The poem Need written by deaf poet Peter Cook and his hearing counterpart, Kenny Lerner was devised in 2008, partly as a response to the wars in Iraq and Afghanistan
The clip below is barely 60 seconds long but extremely intense. Beneath it, I’ve re-posted the translated transcript of the poem from American Sign Language into English by John Lee Clark whose explanation of his work may be found at Split This Rock.
Further down still, there are reactions from YouTube commentators. This is because I’m wholly unqualified to discuss any sort of deaf sign language and also because it helps to illustrate the thinking of the citizens of the international deaf and hard-of-hearing community. The individuals’ names and online soubriquets have been removed to preserve their anonymity.
Need, desperate need, eagle-taloned need
is a pumping drill. The oil sloshes
to the brim. The lid slams and it’s a tanker
spewing smoke. It burps and hisses
into a truck. It barrels through highways. It pours
down underground. It’s a gas pump and a car
and a stopping and a refilling and a continuing.
It pulls over at the side of a tall tree.
It chops and strips and grinds and pounds
until dead fish float downstream
and our need is a single sheet of paper
sliding into a typewriter. It folds and licks
and places three stamps and sends on beating wings
to a door opening somewhere. A man reads it and fastens his chin strap, carrying a rifle as bodies
fall and things go up in flames. It finds him
and the coffin lid closes. As soon as it stakes
a cross in salute, the crush comes again
to squeeze the soil for more. O need,
desperate need, eagle-taloned need, why
do we need you so much?”
“In Peter S. Cook’s poem titled Need one finds the performer giving a social commentary on the dependence of oil in the world and how the human race uses oil and then becomes the commodity upon death making the cycle of dependency circular. Mr Cook opens and closes the piece by using the X (:05 - :10) and (1:55 – (1:58) hand shape to denote the ASL sign need. With the use of rhyme and rhythm, Cook effectively shows how the cycle completes itself. The ‘x’ hand-shape becomes the drill which pumps the oil.
“Next, the poet offers exaggerated hand-shapes and extensive use of classifiers and NMS (non-manual signals) to depict the way oil is carried from the well through the pipeline to the large cargo ship. Large flat hand-shapes open (:23 - :37) fives and closed Bs with C hand-shapes. I did not consider these features of the poem for RRM but more as classifiers. However, the meter here depicts the size of the ship being huge and the way it lumbers through the water causes me to consider this a feature for effect so more of an NMS classifier rhyme feature.

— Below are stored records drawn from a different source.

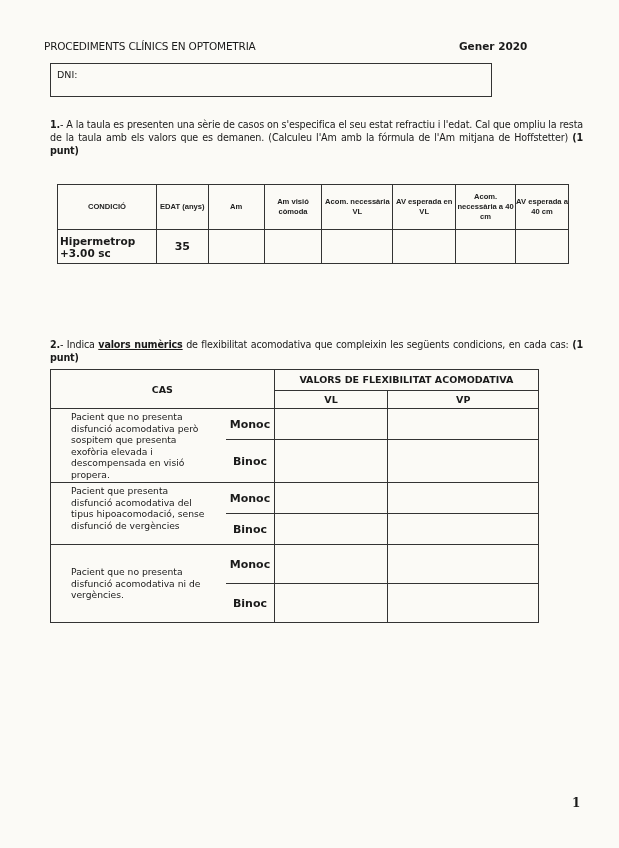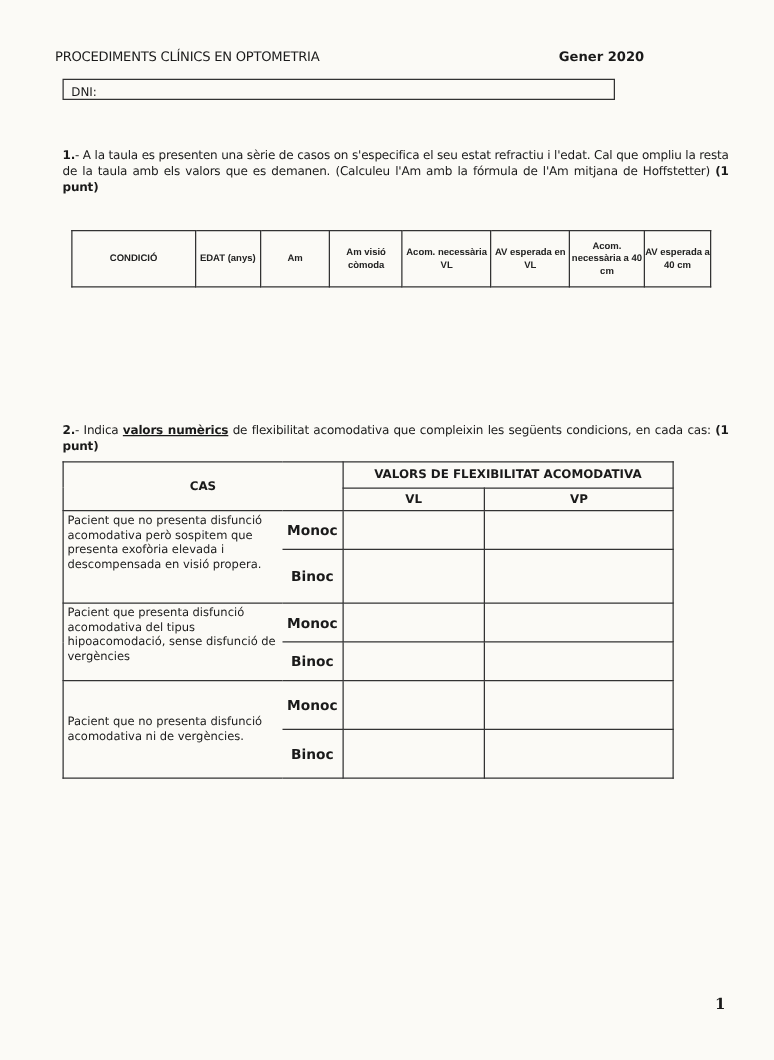"Gener 2020" .header-date { left: 447px -> 459px }
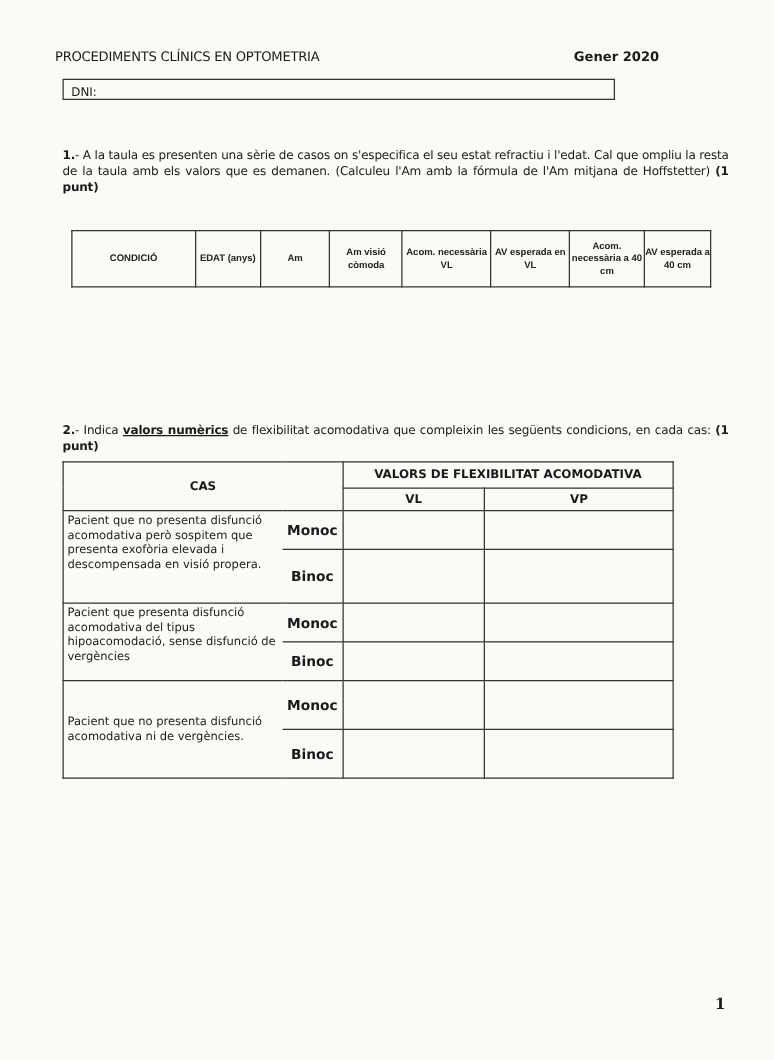"DNI:" .dni-box { height: 17px -> 34px }
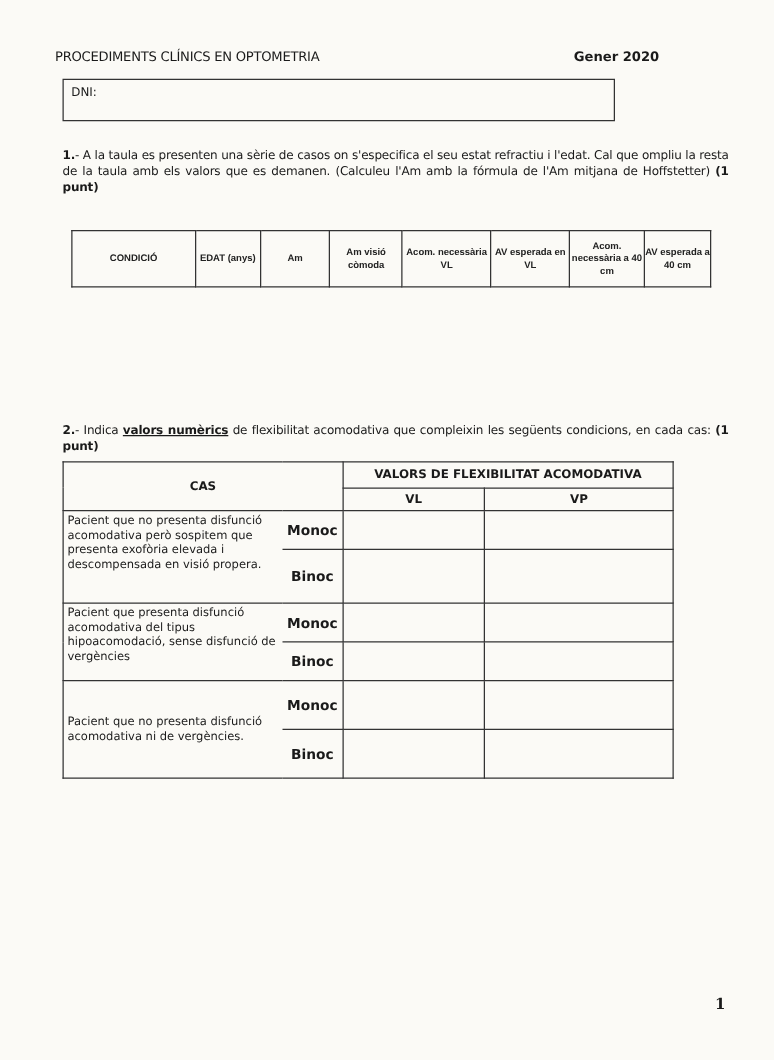"Hipermetrop +3.00 sc" tr { html: none -> <tr> <td>Hipermetrop +3.00 sc</td> <td>35</td> <td></td> <td></td> <td></td> <td></td> <td></td> <td></td> </tr> }
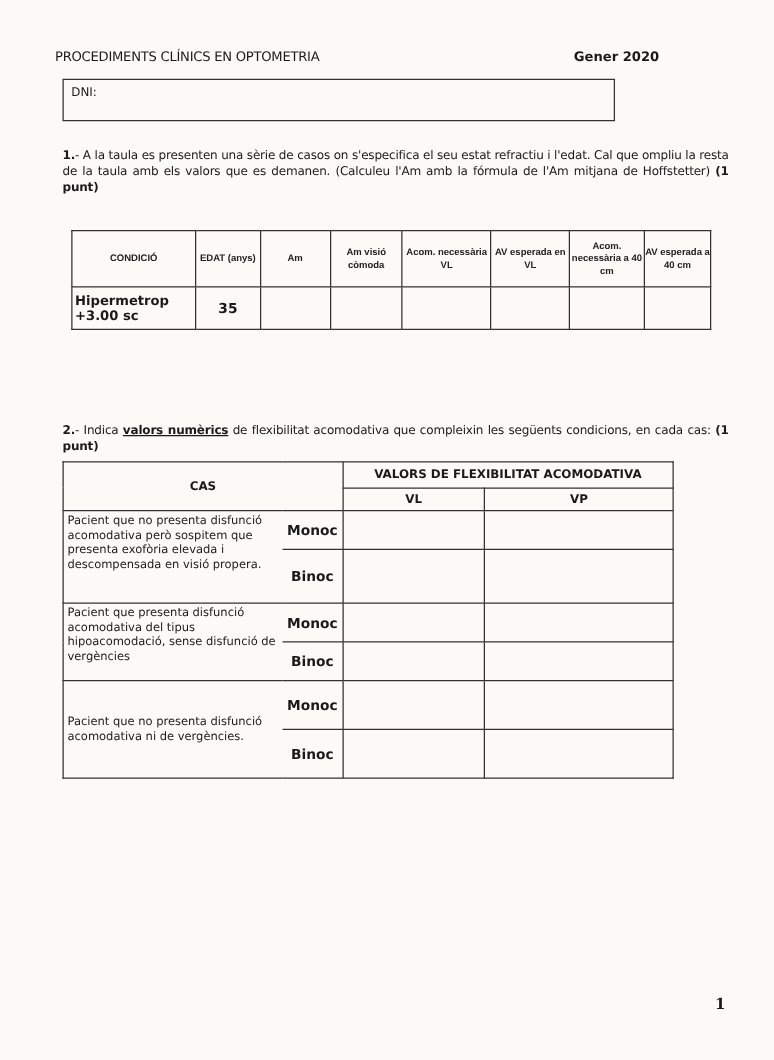"Pacient que no presenta disfunció" .t2 .case-text { padding: 2px 3px -> 2px 20px }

“This cargo ship docks and then pumps oil into cars, and semi-trucks that is used in the production of wood. This wood is used to make paper that sends a message via airmail to inform of the draft. One can see the soldier going off to war where he ends up dying and the pressure drips the life blood out of him (like in the opening). This could be considered a rhyme feature and although not exactly the same, there is a connection with the hand-shapes from the start depicting the oil. We see many archings which could be considered rhythm. It has an industrial feel; a rhythm that is felt like an underlying pulse; need - - need - - need, which I felt through the piece.
“Movements which depict meter and tone to exaggerate the way the world uses oil in abundance and keep the flow and beat of the poem. The pulse feels like one would see in a flashing diner sign, ever present and daunting; seen but unseen. The meter in this performance shows up by the way the poet offers speed with waves, with car exhaust with the emotion of the paper notice of the draft. Meter seen as NMS, and also speed at which the poem is delivered offers the audience the ability to see key parts as it develops and makes a poignant statement. I would almost consider this a story but because of the way it is depicted and the way it uses the beginning and end features of a poem I would consider this poetry with rhyme rhythm and meter”.
“American Sign Language (especially when used in poetry) uses a lot of facial expressions... it's akin to using tone of voice when speaking whatever language you speak”.
“Very beautiful and touching. We take all of these things for granted and don't realize what our greed (need) is doing to the world we live in; the world that we should instead cherish and protect. What kind of world have we created for our grandchildren? One of hate and greed and war? Oh God, help us to do better and to change! It is too bad that we can't work together in peace and create a better life for all. Imagine what would happen if we all worked together instead of killed each other....”
- The Flying Words Project is an American Sign Language (ASL) poetry troupe comprising deaf poet Peter Cook and his hearing co-author Kenny Lerner.